Last month, Millennium Health agreed to pay $256 million to settle allegations that the company violated the False Claims Act (FCA) by causing physicians to order medically unnecessary tests and providing physicians with free urine drug test cups – conditioned upon an agreement by the physicians to return urine specimens to Millennium for testing – in violation of the Stark Law and Anti-Kickback Statute.
In a move that follows the tack it has taken with certain pharmaceutical companies, the OIG corporate integrity agreement (CIA) with Millennium requires – as part of putting in place its compliance program – that the company’s Board of Directors retain a compliance expert to evaluate the effectiveness of the company’s compliance program. This is just the latest signal from the OIG that Boards of Directors must be knowledgeable about compliance risks facing their companies and the effectiveness of the programs built to manage those risks.
The OIG’s requirement that the Millennium Board of Directors engage a compliance expert to assist it in the evaluation of the effectiveness of the company’s compliance program not only follows pharmaceutical company precedent, but also aligns with the requirements of the CIA entered into with another lab company – Quest Diagnostics Incorporated – in 2009.
The language of the Millennium CIA also is consistent with guidance provided to health care entity Boards of Directors earlier this year by the OIG when it stated:
“…a Board can raise its level of substantive expertise with respect to regulatory and compliance matters by adding to the Board, or periodically consulting with, an experienced regulatory, compliance, or legal professional. The presence of a professional with health care compliance expertise on the Board sends a strong message about the organization’s commitment to compliance, provides a valuable resource to other Board members, and helps the Board better fulfill its oversight obligations. Board members are generally entitled to rely on the advice of experts in fulfilling their duties. OIG sometimes requires entities under a CIA to retain an expert in compliance or governance issues to assist the Board in fulfilling its responsibilities under the CIA.”
– Practical Guidance for Health Care Governing Boards on Compliance Oversight (April 20, 2015) (citations omitted).
The Millennium CIA requires that the compliance expert create a work plan for evaluating the effectiveness of the company’s compliance program and prepare a compliance program review report. This report must include (1) a description of the review conducted by the expert and (2) any recommendations for the compliance program. The Board of Directors must consider the report as part of its responsibility to oversee Millennium’s compliance with federal health care program requirements, a responsibility which the CIA expressly places upon the Board.
The CIA also requires that the Millennium Board annually adopt a resolution – signed by each director – summarizing its oversight of the company’s compliance with federal health care program requirements and the terms of the CIA. The resolution must include the following language:
“The Board of Directors has made a reasonable inquiry into the operations of Millennium’s Compliance Program including the performance of the Compliance Officer, the Compliance Committee, and the Chief Clinical Officer. Based on its inquiry and review, the Board has concluded that, to the best of its knowledge, Millennium has implemented an effective Compliance Program to meet Federal health care program requirements and the obligations of the CIA.”

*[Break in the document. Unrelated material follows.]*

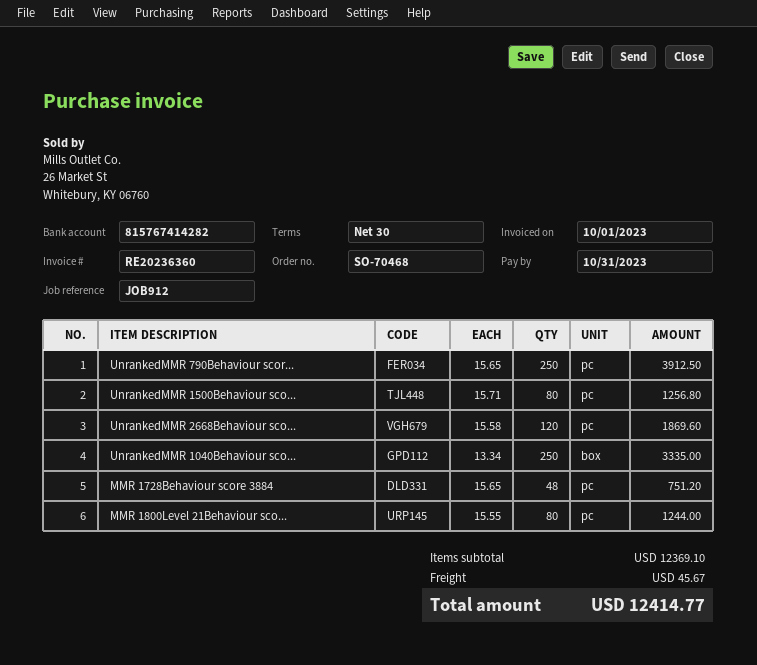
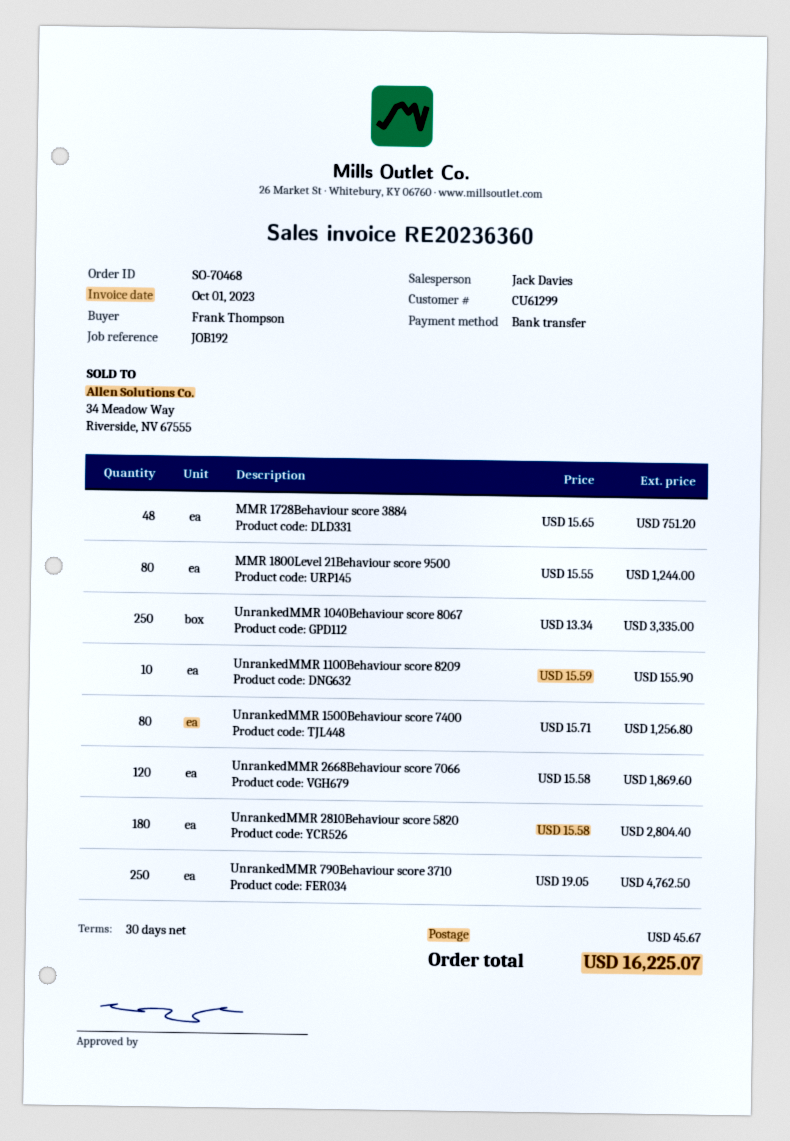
reference: JOB912 -> JOB192
UnrankedMMR 790Behaviour scor...: 250 x 15.65 = 3912.50 -> 250 x 19.05 = 4762.50
UnrankedMMR 1100Behaviour score 8209: none -> 10 x 15.59 = 155.90
UnrankedMMR 2810Behaviour score 5820: none -> 180 x 15.58 = 2804.40
total: 12414.77 -> 16225.07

If the Board cannot conclude that Millennium has implemented an effective compliance program, it must explain why and set out the steps the company is taking to do so.
Earlier this year, two other testing laboratories settled allegations that they violated the FCA by paying illegal remuneration to physicians in exchange for patient referrals. Health Diagnostics Laboratory Inc. (HDL) and Singulex Inc. paid $47 million and $1.5 million respectively as part of these settlements. While both companies’ CIAs require their Boards of Directors to adopt a resolution virtually identical to that required by the Millennium CIA, neither require that the Boards retain a compliance expert.
The HDL CIA, while not requiring the engagement of a compliance expert, suggests that the company take this step. The CIA requires that HDL submit to the OIG a description of the documents and other materials it reviewed, as well as any additional steps taken, such as the engagement of an independent advisor or other third-party resources, in its oversight of the compliance program and in support of making the resolution below during each Reporting Period (emphasis added).
The Singulex CIA includes this same provision minus the bolded language.
To effectively oversee a company’s compliance program, a Board must have an understanding of both the risks of noncompliance with federal health care program requirements and the mechanisms to manage those risks. Through the Millennium CIA and other avenues, the OIG continues to express its expectation that Boards draw upon compliance expertise in discharging its oversight duty.